Bożonarodzeniowe zakupy zrobimy nie tylko w sieci, ale także na Szczecińskim Targu Świątecznym. Zamiast trzech placów będą dwa – plac Adamowicza i plac Lotników. To na nich od 9 do 20 grudnia pojawią się drewniane domki, a w nich szczecińscy przedsiębiorcy ze swoimi produktami. Tegoroczny Targ Świąteczny obok Szczecińskiego Jarmarku Bożonarodzeniowego online, jest kolejną formą pomocy dla lokalnych firm.
Przeanalizowaliśmy kwestie związane z bezpieczeństwem i uznaliśmy, że jarmark w ograniczonym zakresie może się odbyć - wyjaśnia podczas czatu z mieszkańcami prezydent Szczecina, Piotr Krzystek. - Ze względu na ograniczoną liczbę stoisk oferta będzie skierowana wyłącznie do szczecińskich przedsiębiorców - dodaje.

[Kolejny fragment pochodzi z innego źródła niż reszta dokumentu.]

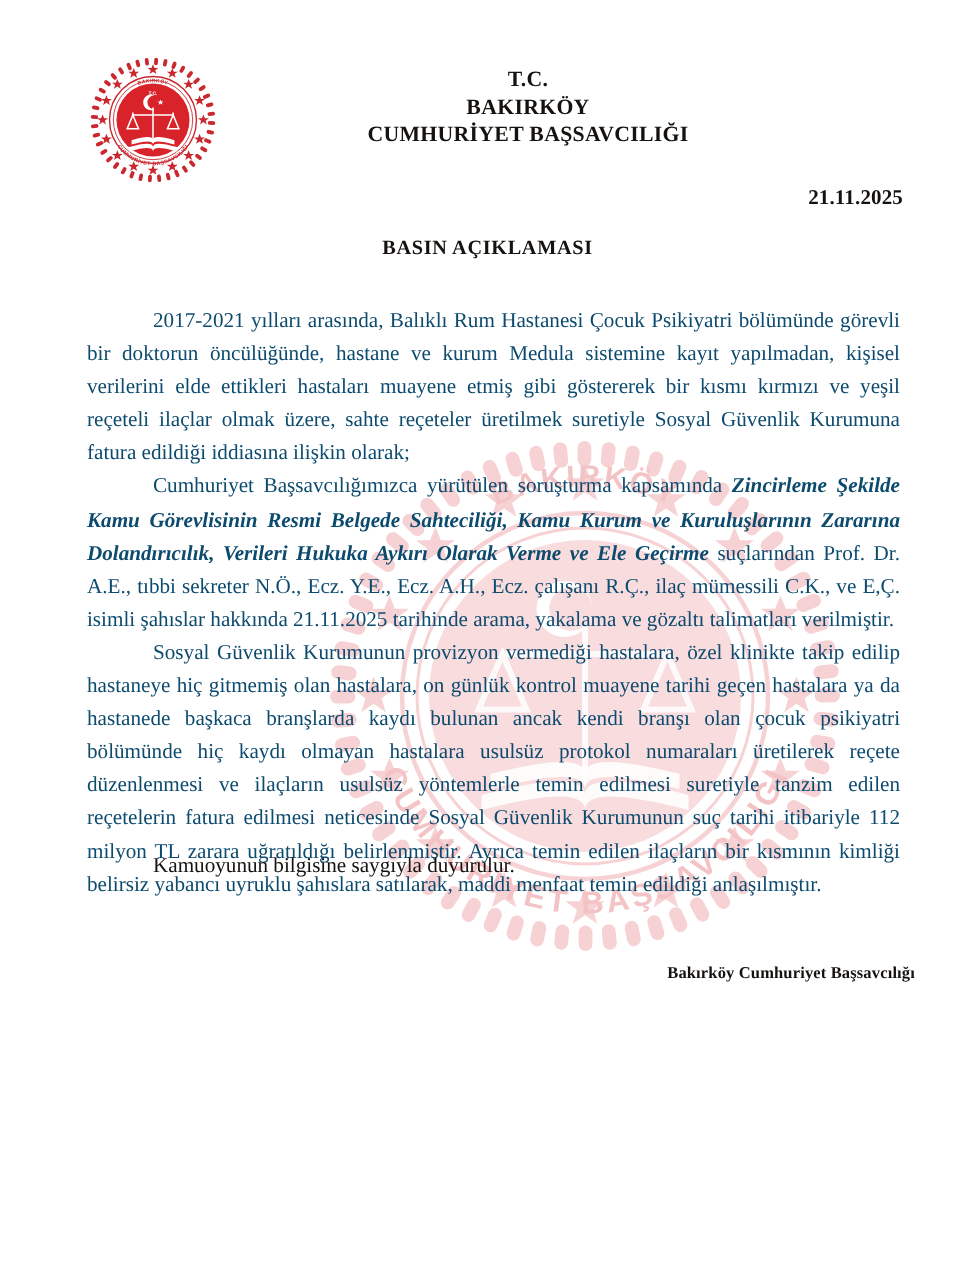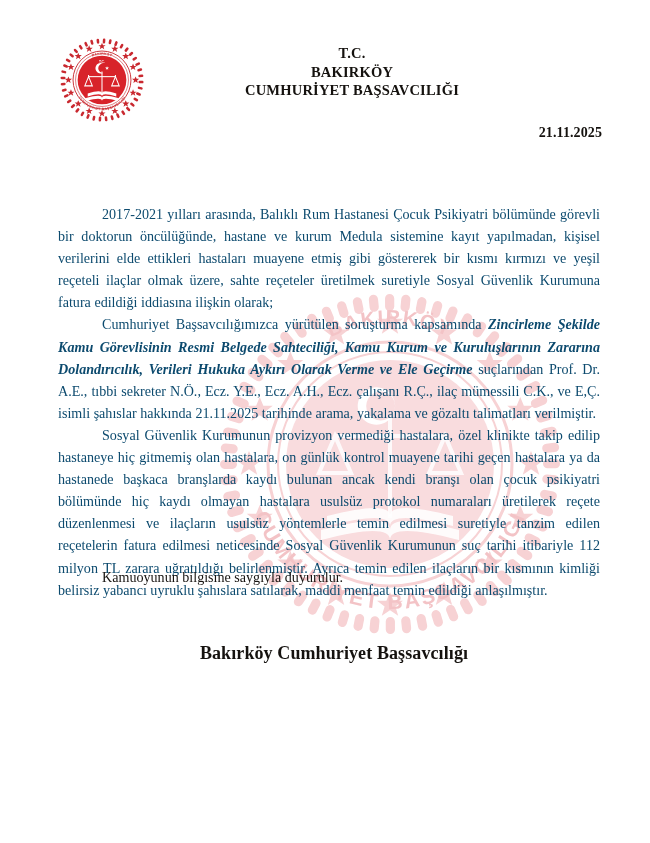--- a/index.html
+++ b/index.html
@@ -666,6 +666,7 @@
 
   <div id="doc-date">21.11.2025</div>
 
+  <div id="doc-heading">BASIN AÇIKLAMASI</div>
 
   <div id="body-text">
     <p><span>2017-2021 yılları arasında, Balıklı Rum Hastanesi Çocuk Psikiyatri bölümünde görevli bir doktorun öncülüğünde, hastane ve kurum Medula sistemine kayıt yapılmadan, kişisel verilerini elde ettikleri hastaları muayene etmiş gibi göstererek bir kısmı kırmızı ve yeşil reçeteli ilaçlar olmak üzere, sahte reçeteler üretilmek suretiyle Sosyal Güvenlik Kurumuna fatura edildiği iddiasına ilişkin olarak;</span></p>

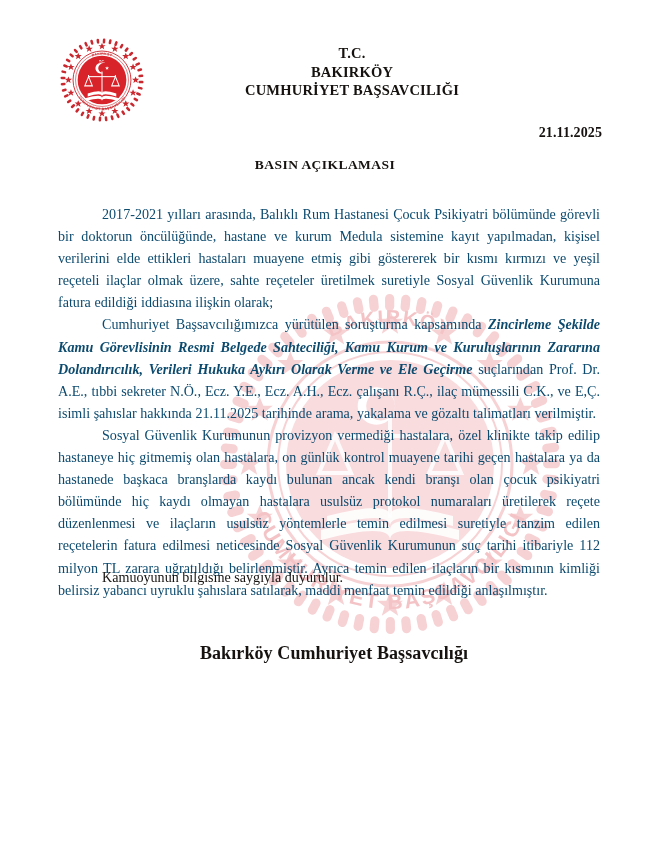--- a/index.html
+++ b/index.html
@@ -127,9 +127,9 @@
     left: 58px;
     top: 643px;
     width: 552px;
-    text-align: center;
+    text-align: right;
     font-weight: bold;
-    font-size: 18px;
+    font-size: 11px;
     z-index: 3;
     letter-spacing: 0.1px;
   }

Co ważne, stoiska będą użyczane przedsiębiorcom bezpłatnie. Jedynym kosztem będą rachunki za zużycie prądu. To ma być kolejna metoda pomocy w dobie pandemii. Na dwóch placach stanie w sumie około 40 drewnianych domków z rękodziełem i świątecznymi przysmakami. Tegoroczny jarmark będzie miał jednak formułę targu, co oznacza zmiany dla odwiedzających.
- Oznacza to, że wszelkie produkty gastronomiczne będą pakowane na wynos, a na terenie wydarzenia nie znajdziemy żadnych stolików i miejsc konsumpcyjnych. O świąteczny klimat zadbają dekoracje oraz muzyka. W tym roku ze względu na pandemię nie będziemy organizować spotkań z Mikołajem, warsztatów i animacji - mówi Celina Wołosz, rzecznik prasowy spółki Żegluga Szczecińska Turystyka Wydarzenia.
- Takie ograniczenie znacznie zmniejsza ryzyko rozprzestrzeniania się wirusa. Ponadto zarówno na placu Adamowicza jak i Lotników do dyspozycji odwiedzających będą dezynfekatory i jednorazowe rękawiczki. Pamiętajmy też o zachowywaniu dystansu społecznego w trakcie robienia zakupów i obowiązku zakładania maseczek - dodaje.
Szczeciński Jarmark Bożonarodzeniowy w wersji tradycyjnej ma wystartować 9 grudnia i potrwać do 20. Ten internetowy startuje już w najbliższy piątek i będzie działał do końca stycznia.